Top of Data shown
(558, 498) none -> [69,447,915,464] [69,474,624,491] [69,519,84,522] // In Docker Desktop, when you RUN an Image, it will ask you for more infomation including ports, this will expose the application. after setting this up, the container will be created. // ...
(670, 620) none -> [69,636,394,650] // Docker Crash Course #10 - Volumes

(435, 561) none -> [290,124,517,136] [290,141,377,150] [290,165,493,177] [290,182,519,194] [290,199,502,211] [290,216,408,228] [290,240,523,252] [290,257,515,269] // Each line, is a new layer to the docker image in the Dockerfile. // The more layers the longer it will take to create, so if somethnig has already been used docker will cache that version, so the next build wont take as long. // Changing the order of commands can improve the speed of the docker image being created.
Bottom of Data shown
Top of Data shown
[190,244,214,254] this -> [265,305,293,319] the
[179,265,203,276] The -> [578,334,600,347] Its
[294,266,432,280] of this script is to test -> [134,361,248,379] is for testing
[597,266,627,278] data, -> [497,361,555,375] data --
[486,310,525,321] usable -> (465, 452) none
Bottom of Data shown
Top of Data shown
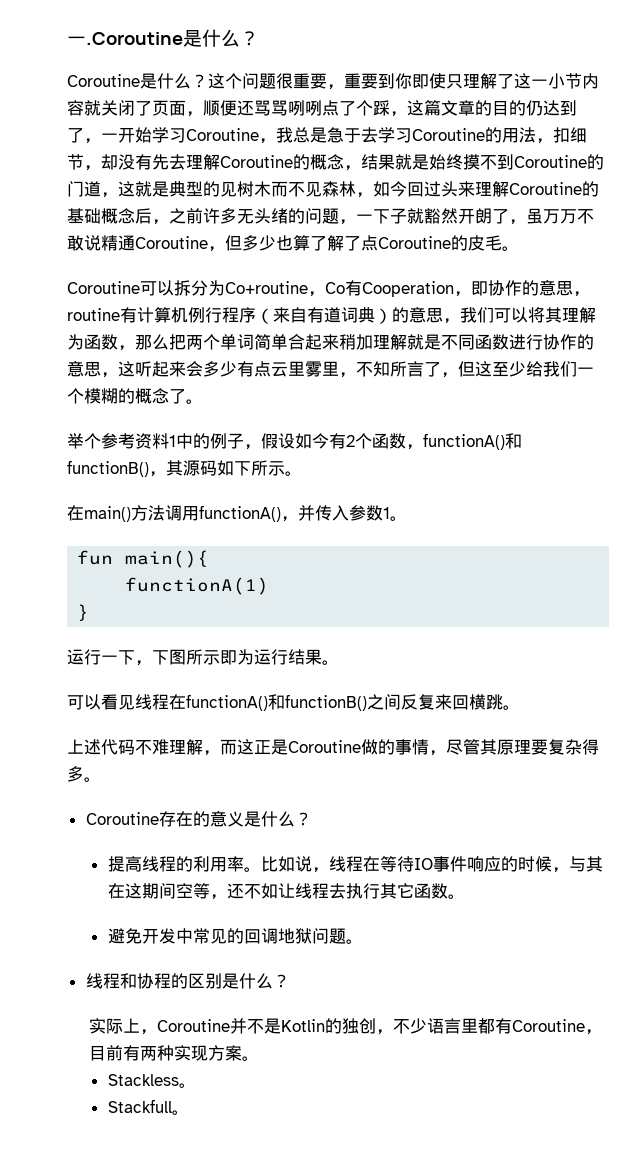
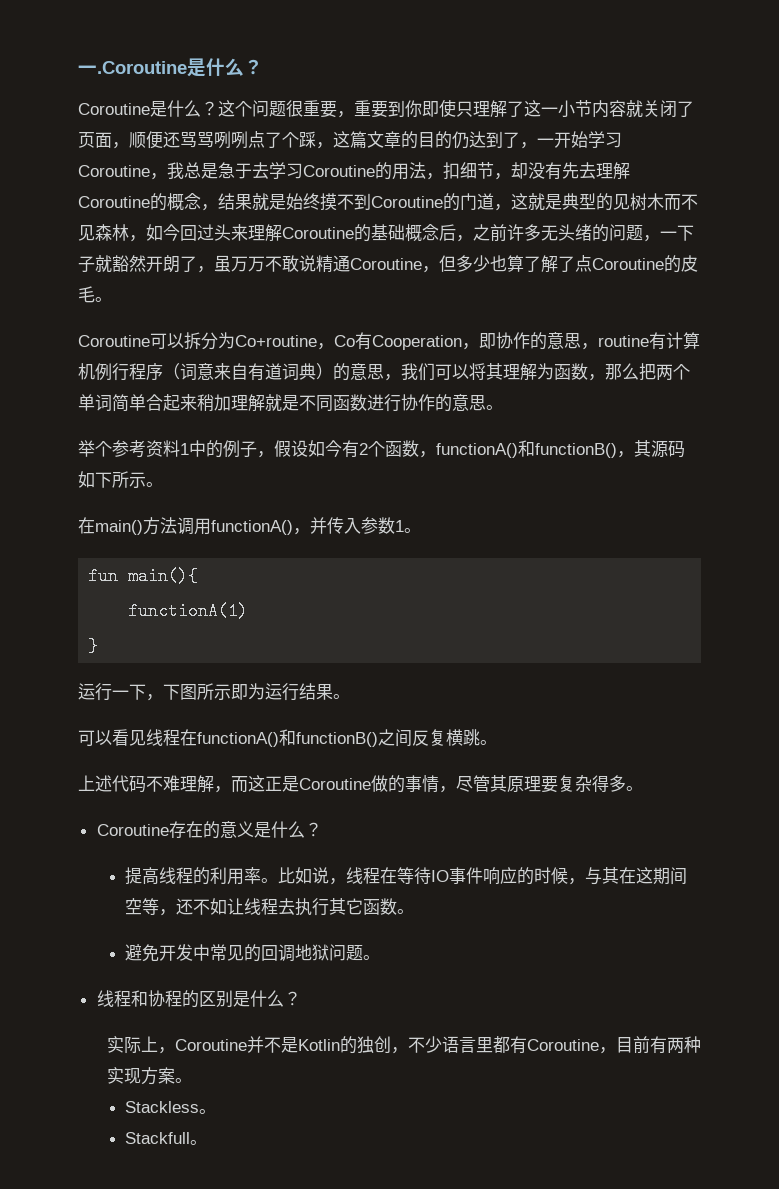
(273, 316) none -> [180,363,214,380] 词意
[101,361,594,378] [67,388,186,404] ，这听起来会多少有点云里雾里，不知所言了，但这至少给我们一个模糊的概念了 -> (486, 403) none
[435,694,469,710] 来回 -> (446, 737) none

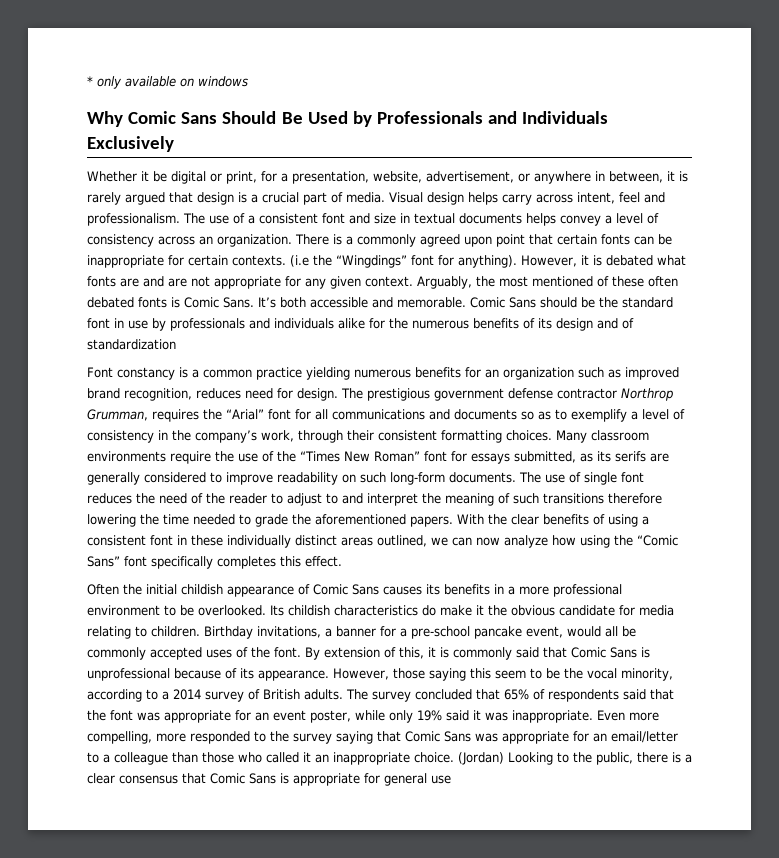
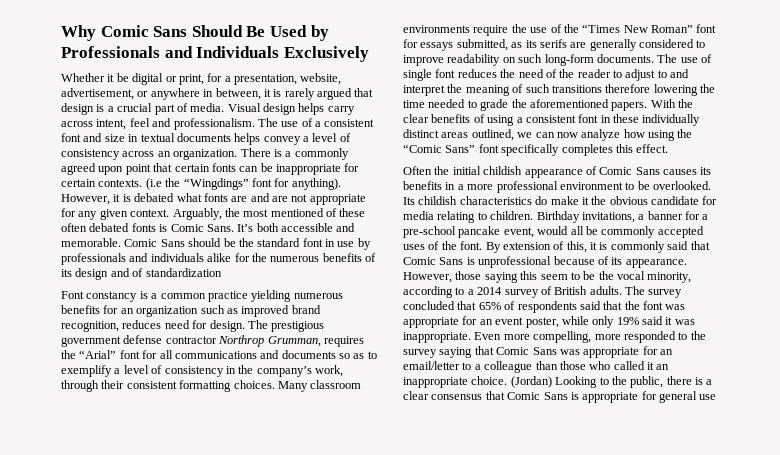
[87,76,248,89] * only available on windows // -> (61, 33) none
Bottom of Data shown
▶ _Aim of the exercise_
Would you please write out, exactly and with no other lines, the stretch of the listing above from the line containing "(670, 620) none" through the line containing "(435, 561) none"?

▶ _Expected output_
(670, 620) none -> [69,636,394,650] // Docker Crash Course #10 - Volumes

(435, 561) none -> [290,124,517,136] [290,141,377,150] [290,165,493,177] [290,182,519,194] [290,199,502,211] [290,216,408,228] [290,240,523,252] [290,257,515,269] // Each line, is a new layer to the docker image in the Dockerfile. // The more layers the longer it will take to create, so if somethnig has already been used docker will cache that version, so the next build wont take as long. // Changing the order of commands can improve the speed of the docker image being created.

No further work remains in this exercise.